» **Task prompt**
Exact copy, no pictures: reproduce every record below as it stands.

» **Source records**
▼▼▼
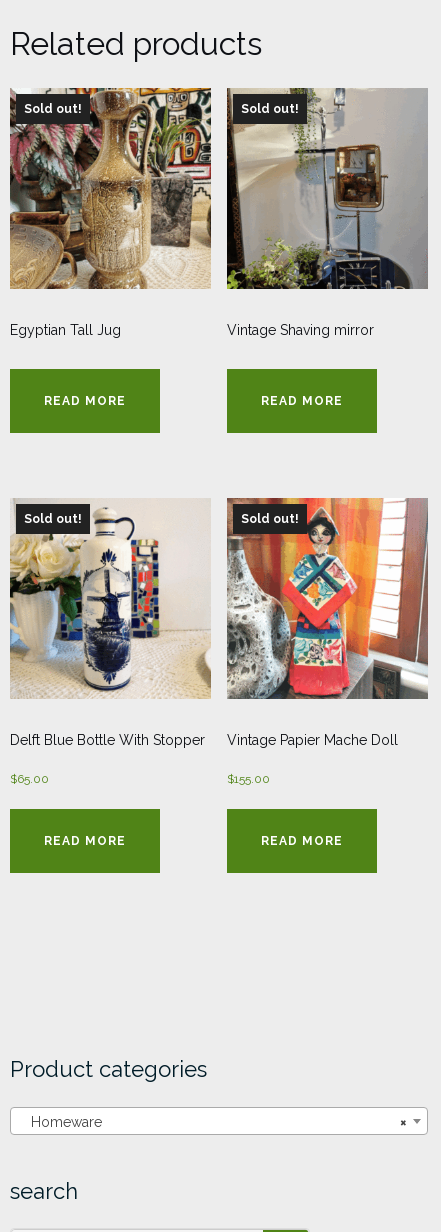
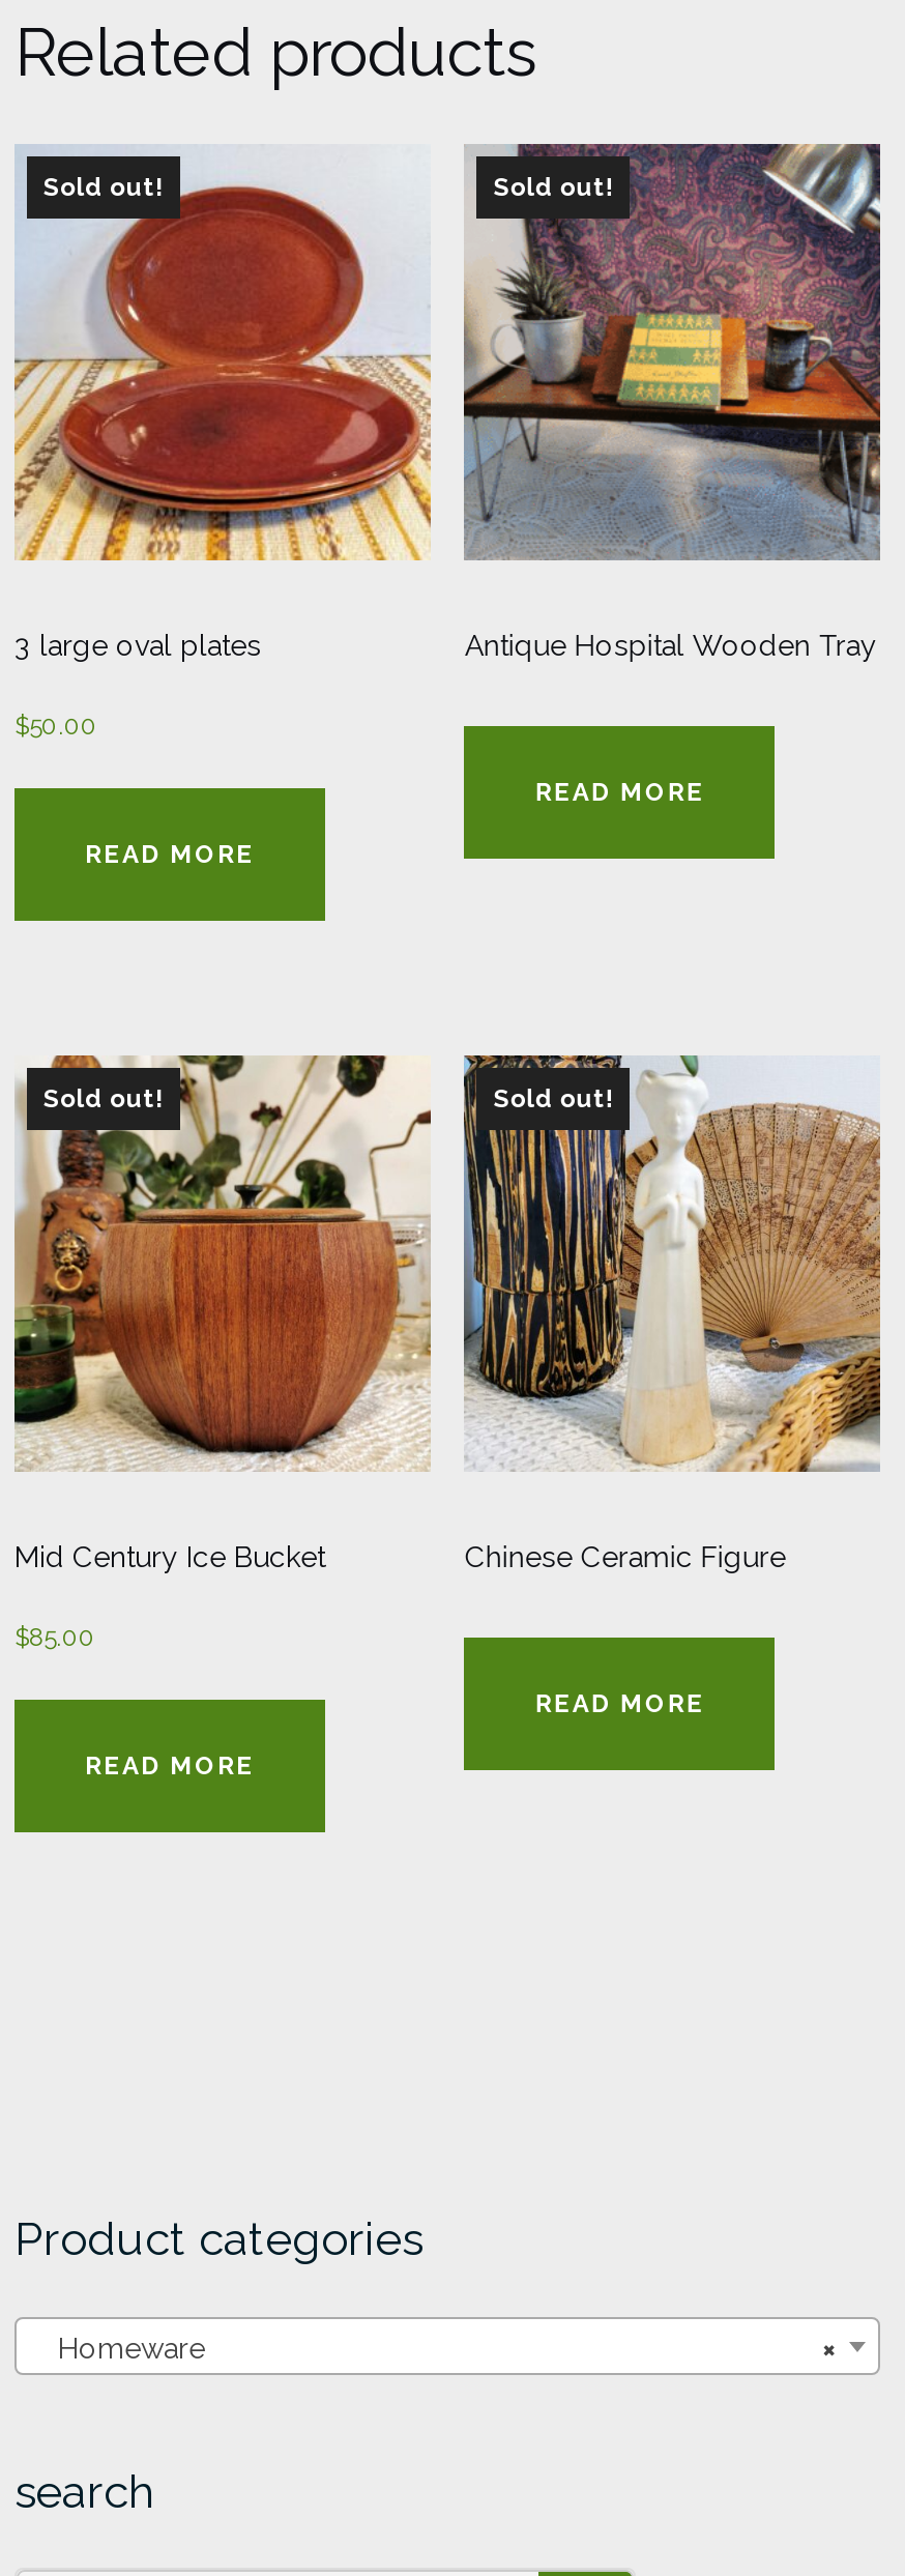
[9,87,212,338] [image] | Egyptian Tall Jug -> [14,144,431,740] [image] | 3 large oval plates | $50.00
[226,88,428,338] [image] | Vintage Shaving mirror -> [464,142,882,661] [image] | Antique Hospital Wooden Tray
[9,498,211,748] [image] | Delft Blue Bottle With Stopper -> [12,1053,433,1574] [image] | Mid Century Ice Bucket
[226,497,429,786] [image] | Vintage Papier Mache Doll | $155.00 -> [462,1053,882,1574] [image] | Chinese Ceramic Figure
[10,772,49,786] $65.00 -> [14,1623,95,1652] $85.00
▲▲▲
» **Your response**
[9,87,212,338] [image] | Egyptian Tall Jug -> [14,144,431,740] [image] | 3 large oval plates | $50.00
[226,88,428,338] [image] | Vintage Shaving mirror -> [464,142,882,661] [image] | Antique Hospital Wooden Tray
[9,498,211,748] [image] | Delft Blue Bottle With Stopper -> [12,1053,433,1574] [image] | Mid Century Ice Bucket
[226,497,429,786] [image] | Vintage Papier Mache Doll | $155.00 -> [462,1053,882,1574] [image] | Chinese Ceramic Figure
[10,772,49,786] $65.00 -> [14,1623,95,1652] $85.00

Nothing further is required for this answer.